Previous studies tried to explore the PM_2.5-AOD relationships in China using satellite-based AOD (e.g., Yang et al., 2019). Although satellite data provide a wide spatial coverage, validations showed the largest divergence of satellite AOD over Asia compared to ground-based AOD (Chen et al., 2022). Such biases are likely related to the complex aerosol compositions and cloud conditions in Asia (Xiao et al., 2016; Tao et al., 2017), which may hinder the exploration of PM_2.5-AOD relationships over this region. In addition, satellite-based AOD is usually retrieved once per day (or several days) while ground-based PM_2.5 is measured at the hourly time steps. The low sampling frequency of satellite data may not represent the daily mean state of AOD, partly resulting in the mismatch between satellite-based AOD and ground-based PM_2.5. In this study, we explored the relationships between daily AOD and PM_2.5 concentrations based on site-level observations at 19 stations in China from 2017 to 2019. The ground-based AOD collect samples 3–20 times per day and can better indicate the daily average level than satellite products. We found the decoupled variations of AOD and PM_2.5 over these sites and examined the associated meteorological conditions. We identified the dominant factors and weather patterns resulting in the decoupling between AOD and PM_2.5. Based on these analyses, we built random forest models with the most important meteorological factors to improve the predictivity of surface PM_2.5.

2 Material and methods

2.1 Ground-based AOD data

We used daily AOD data during 2017–2019 from 19 sites at the Sun-sky radiometer Observation NETwork (SONET, http://www.sonet.ac.cn/), which is a ground-based CIMEL radiometer network providing long-term atmospheric aerosol characterization over China (Holben et al., 1998; Li et al., 2014; Li et al., 2018). The main instrument used is the multi-wavelength polarimetric solar radiometer CE318-DP, which observes columnar aerosol properties approximately every 15 min (Wei et al., 2020). To ensure data accuracy, regular staff services are carried out and the instruments are calibrated once a year. SONET can perform aerosol and water vapor measurements in multiple channels at different wavelengths. More than 20 aerosol parameters including AOD and single scattering albedo (SSA) are estimated. The SONET data have been fully evaluated and widely used in the analyses of particle size distribution and aerosol radiative effects (Xie et al., 2015a; Zhang et al., 2019a; Huang et al., 2020).

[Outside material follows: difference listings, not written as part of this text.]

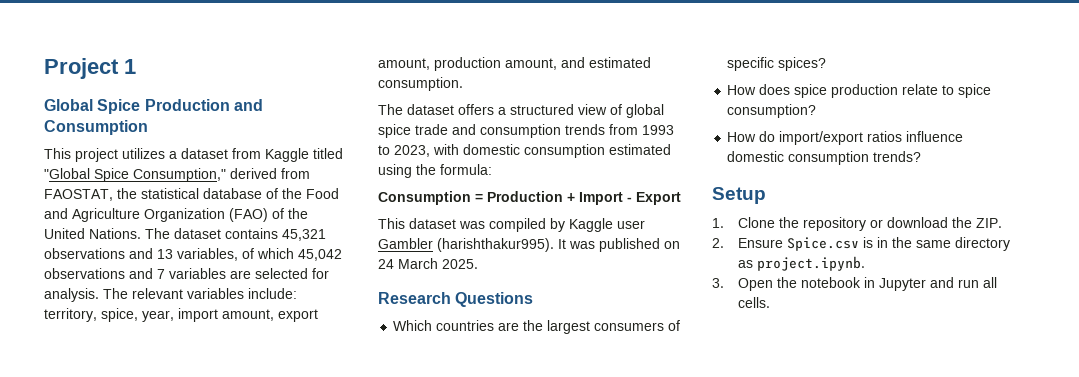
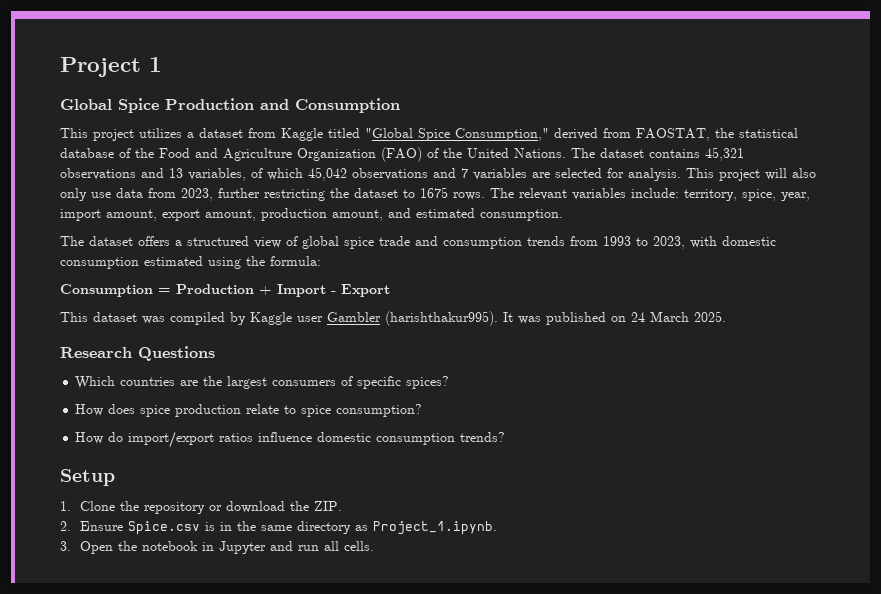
+ This project will also only use data from 2023, further restricting the dataset to 1675 rows.
- 2. Ensure Spice.csv is in the same directory as project.ipynb.
+ 2. Ensure Spice.csv is in the same directory as Project_1.ipynb.

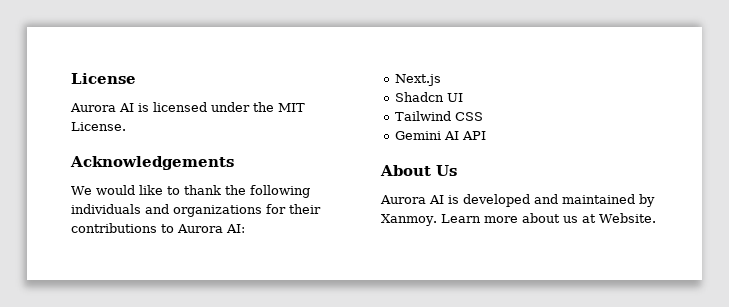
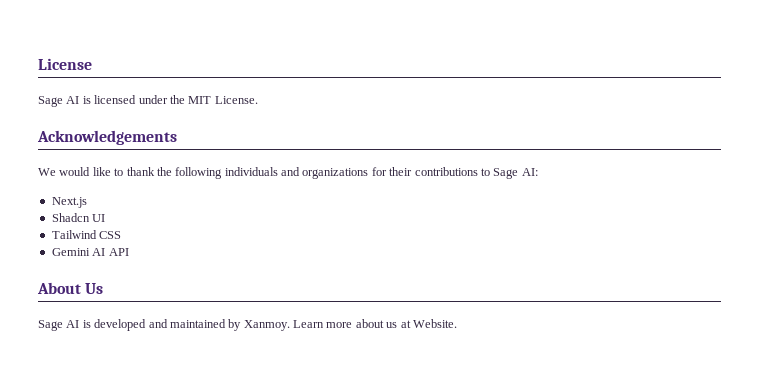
- Aurora AI is licensed under the MIT License.
+ Sage AI is licensed under the MIT License.
- We would like to thank the following individuals and organizations for their contributions to Aurora AI:
+ We would like to thank the following individuals and organizations for their contributions to Sage AI:
- Aurora AI is developed and maintained by Xanmoy.
+ Sage AI is developed and maintained by Xanmoy.

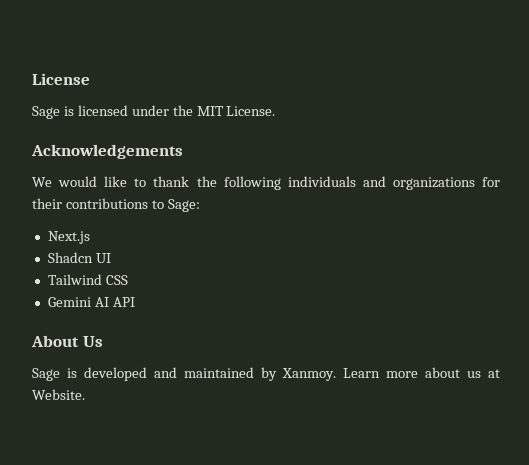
- Sage AI is licensed under the MIT License.
+ Sage is licensed under the MIT License.
- We would like to thank the following individuals and organizations for their contributions to Sage AI:
+ We would like to thank the following individuals and organizations for their contributions to Sage:
- Sage AI is developed and maintained by Xanmoy.
+ Sage is developed and maintained by Xanmoy.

As of 2019, SONET built a total of 20 permanent sites, in which the data of 19 stations are used for this study. These sites are distributed unevenly with more in central and eastern China (Figure 1), especially over industrialized areas such as North China Plain (Beijing, Jiaozuo, Songshan, Yanqihu), Yangtze River Delta (Hefei, Nanjing, Shanghai, Zhoushan), Pearl River Delta (Guangzhou), and Sichuan Basin (Chengdu). In addition, nine sites are built in less populated areas with varied topography or land types, including four in the Northwest (Xian, Minqin, Zhangye, Kashi), one in the Southwest (Lhasa), one in the Northeast (Harbin), and three in the South (Sanya, Guilin, Nanning). Some sites are affected by large particles such as dust (Kashi, Minqin, Zhangye) and sea salt (Sanya, Zhoushan) aerosols. Since AOD of smaller wavelength is less sensitive to larger particles, we selected daily AOD at 440 nm for non-rainfall days to study the associations with PM_2.5. We also used SSA data on the same days at the 19 sites to explore the possible impacts of aerosol compositions on the PM_2.5-AOD relationship.

FIGURE 1

FIGURE 1. Locations of SONET sites (red pentagrams) and annual PM_2.5 concentrations (µg m⁻³) at 1580 CNEMC sites (solid points). Different colors indicate different ranges of PM_2.5 concentrations.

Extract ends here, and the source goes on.